From the data below, set down exactly the lines between the one holding "<span>1100 W. Mallon</span><span" and the one holding "display:flex; align-items:center; gap:23px;", inclusive, and no others.

[Web document revisions]
==*==

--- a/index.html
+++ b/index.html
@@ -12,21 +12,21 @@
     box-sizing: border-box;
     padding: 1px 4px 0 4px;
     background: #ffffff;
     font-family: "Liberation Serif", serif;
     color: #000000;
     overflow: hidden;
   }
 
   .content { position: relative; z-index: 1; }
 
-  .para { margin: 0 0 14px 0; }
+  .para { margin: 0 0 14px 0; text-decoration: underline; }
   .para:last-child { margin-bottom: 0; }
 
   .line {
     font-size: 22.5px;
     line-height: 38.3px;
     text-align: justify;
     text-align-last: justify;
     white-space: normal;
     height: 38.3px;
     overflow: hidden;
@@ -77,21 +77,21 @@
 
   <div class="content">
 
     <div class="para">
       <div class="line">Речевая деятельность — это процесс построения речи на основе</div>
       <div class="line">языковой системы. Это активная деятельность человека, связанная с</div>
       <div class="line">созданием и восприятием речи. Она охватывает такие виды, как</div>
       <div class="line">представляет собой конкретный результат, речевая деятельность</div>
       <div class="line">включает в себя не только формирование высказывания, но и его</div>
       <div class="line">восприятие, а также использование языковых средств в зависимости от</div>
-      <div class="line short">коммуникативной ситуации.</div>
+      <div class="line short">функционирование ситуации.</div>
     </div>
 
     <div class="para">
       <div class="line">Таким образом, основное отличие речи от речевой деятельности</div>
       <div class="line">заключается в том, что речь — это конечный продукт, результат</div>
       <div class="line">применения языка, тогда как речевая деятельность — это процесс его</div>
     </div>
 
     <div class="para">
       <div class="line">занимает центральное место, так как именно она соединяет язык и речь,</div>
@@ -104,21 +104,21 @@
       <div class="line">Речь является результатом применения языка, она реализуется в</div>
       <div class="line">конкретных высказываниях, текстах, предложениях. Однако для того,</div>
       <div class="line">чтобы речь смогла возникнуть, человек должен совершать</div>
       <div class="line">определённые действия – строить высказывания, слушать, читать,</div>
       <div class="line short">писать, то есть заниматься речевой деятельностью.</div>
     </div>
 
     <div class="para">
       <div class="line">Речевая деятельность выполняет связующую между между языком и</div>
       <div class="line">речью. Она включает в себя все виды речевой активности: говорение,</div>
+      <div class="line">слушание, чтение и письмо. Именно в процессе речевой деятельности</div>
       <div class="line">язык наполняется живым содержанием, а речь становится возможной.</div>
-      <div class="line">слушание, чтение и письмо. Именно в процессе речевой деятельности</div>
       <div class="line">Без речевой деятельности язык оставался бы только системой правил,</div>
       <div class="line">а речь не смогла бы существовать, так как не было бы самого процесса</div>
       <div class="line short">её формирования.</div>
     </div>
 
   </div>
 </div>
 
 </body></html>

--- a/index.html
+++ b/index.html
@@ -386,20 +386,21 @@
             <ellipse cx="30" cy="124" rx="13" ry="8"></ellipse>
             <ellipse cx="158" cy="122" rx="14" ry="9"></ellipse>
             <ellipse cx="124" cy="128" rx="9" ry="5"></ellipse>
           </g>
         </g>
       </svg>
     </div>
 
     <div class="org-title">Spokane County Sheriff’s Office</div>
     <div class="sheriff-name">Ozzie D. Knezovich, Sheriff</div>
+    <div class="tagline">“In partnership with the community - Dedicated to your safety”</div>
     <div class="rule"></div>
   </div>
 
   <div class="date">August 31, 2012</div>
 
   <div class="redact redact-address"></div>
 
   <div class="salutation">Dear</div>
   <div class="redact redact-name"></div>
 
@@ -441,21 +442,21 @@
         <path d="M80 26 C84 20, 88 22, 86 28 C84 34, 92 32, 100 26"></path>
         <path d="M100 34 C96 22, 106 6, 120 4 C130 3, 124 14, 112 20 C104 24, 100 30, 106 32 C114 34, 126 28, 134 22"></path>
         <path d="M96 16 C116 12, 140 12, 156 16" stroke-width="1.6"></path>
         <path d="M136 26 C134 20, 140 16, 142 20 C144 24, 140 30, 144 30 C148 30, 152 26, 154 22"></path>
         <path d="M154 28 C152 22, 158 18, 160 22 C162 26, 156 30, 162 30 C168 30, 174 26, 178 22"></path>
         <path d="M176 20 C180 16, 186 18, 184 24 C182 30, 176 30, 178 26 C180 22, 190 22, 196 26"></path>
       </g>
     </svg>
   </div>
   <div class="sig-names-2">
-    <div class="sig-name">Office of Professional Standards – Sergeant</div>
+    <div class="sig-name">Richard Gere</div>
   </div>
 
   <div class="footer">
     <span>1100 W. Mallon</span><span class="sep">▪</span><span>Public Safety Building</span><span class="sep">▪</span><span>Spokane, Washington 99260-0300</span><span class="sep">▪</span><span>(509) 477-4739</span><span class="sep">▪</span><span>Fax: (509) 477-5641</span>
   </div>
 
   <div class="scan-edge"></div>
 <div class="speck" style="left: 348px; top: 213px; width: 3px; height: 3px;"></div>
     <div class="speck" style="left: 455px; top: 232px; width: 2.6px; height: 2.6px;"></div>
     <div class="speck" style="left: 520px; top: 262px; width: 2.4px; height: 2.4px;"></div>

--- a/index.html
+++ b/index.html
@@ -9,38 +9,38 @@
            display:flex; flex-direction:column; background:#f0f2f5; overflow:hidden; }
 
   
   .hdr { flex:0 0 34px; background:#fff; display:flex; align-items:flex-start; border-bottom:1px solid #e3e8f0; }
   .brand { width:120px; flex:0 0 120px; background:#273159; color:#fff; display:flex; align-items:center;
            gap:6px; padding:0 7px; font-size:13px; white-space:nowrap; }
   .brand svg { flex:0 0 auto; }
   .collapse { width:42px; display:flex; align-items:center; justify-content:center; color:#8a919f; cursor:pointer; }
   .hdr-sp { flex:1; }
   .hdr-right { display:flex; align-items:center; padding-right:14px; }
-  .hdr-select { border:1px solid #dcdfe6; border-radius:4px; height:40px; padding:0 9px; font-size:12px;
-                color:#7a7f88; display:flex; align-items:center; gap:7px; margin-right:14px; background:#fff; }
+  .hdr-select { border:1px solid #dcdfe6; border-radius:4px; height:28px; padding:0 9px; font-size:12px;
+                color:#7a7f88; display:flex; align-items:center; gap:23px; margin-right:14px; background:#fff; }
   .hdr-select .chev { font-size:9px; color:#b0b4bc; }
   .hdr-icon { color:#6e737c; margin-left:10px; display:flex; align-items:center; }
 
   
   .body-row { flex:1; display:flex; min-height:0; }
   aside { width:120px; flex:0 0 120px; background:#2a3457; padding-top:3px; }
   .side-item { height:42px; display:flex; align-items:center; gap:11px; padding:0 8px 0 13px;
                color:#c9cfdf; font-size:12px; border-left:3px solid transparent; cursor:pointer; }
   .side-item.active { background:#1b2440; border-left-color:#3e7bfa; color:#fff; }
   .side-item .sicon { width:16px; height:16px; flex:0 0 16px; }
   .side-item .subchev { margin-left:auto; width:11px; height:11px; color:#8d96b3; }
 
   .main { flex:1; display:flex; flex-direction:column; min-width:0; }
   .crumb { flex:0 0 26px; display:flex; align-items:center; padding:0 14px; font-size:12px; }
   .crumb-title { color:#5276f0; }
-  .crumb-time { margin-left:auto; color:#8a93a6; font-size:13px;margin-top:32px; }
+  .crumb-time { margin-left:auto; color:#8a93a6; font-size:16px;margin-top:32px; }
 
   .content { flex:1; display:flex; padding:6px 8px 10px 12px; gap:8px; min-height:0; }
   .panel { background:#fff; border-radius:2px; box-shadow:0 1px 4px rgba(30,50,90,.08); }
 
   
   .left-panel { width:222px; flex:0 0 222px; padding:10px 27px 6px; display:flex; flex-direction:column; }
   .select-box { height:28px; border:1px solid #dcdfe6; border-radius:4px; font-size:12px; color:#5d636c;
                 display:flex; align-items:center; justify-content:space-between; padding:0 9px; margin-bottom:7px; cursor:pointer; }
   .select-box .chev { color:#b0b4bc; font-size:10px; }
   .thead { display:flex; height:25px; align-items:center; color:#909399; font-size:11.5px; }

==*==

**OUTPUT OF THE EXERCISE**
     <span>1100 W. Mallon</span><span class="sep">▪</span><span>Public Safety Building</span><span class="sep">▪</span><span>Spokane, Washington 99260-0300</span><span class="sep">▪</span><span>(509) 477-4739</span><span class="sep">▪</span><span>Fax: (509) 477-5641</span>
   </div>
 
   <div class="scan-edge"></div>
 <div class="speck" style="left: 348px; top: 213px; width: 3px; height: 3px;"></div>
     <div class="speck" style="left: 455px; top: 232px; width: 2.6px; height: 2.6px;"></div>
     <div class="speck" style="left: 520px; top: 262px; width: 2.4px; height: 2.4px;"></div>

--- a/index.html
+++ b/index.html
@@ -9,38 +9,38 @@
            display:flex; flex-direction:column; background:#f0f2f5; overflow:hidden; }
 
   
   .hdr { flex:0 0 34px; background:#fff; display:flex; align-items:flex-start; border-bottom:1px solid #e3e8f0; }
   .brand { width:120px; flex:0 0 120px; background:#273159; color:#fff; display:flex; align-items:center;
            gap:6px; padding:0 7px; font-size:13px; white-space:nowrap; }
   .brand svg { flex:0 0 auto; }
   .collapse { width:42px; display:flex; align-items:center; justify-content:center; color:#8a919f; cursor:pointer; }
   .hdr-sp { flex:1; }
   .hdr-right { display:flex; align-items:center; padding-right:14px; }
-  .hdr-select { border:1px solid #dcdfe6; border-radius:4px; height:40px; padding:0 9px; font-size:12px;
-                color:#7a7f88; display:flex; align-items:center; gap:7px; margin-right:14px; background:#fff; }
+  .hdr-select { border:1px solid #dcdfe6; border-radius:4px; height:28px; padding:0 9px; font-size:12px;
+                color:#7a7f88; display:flex; align-items:center; gap:23px; margin-right:14px; background:#fff; }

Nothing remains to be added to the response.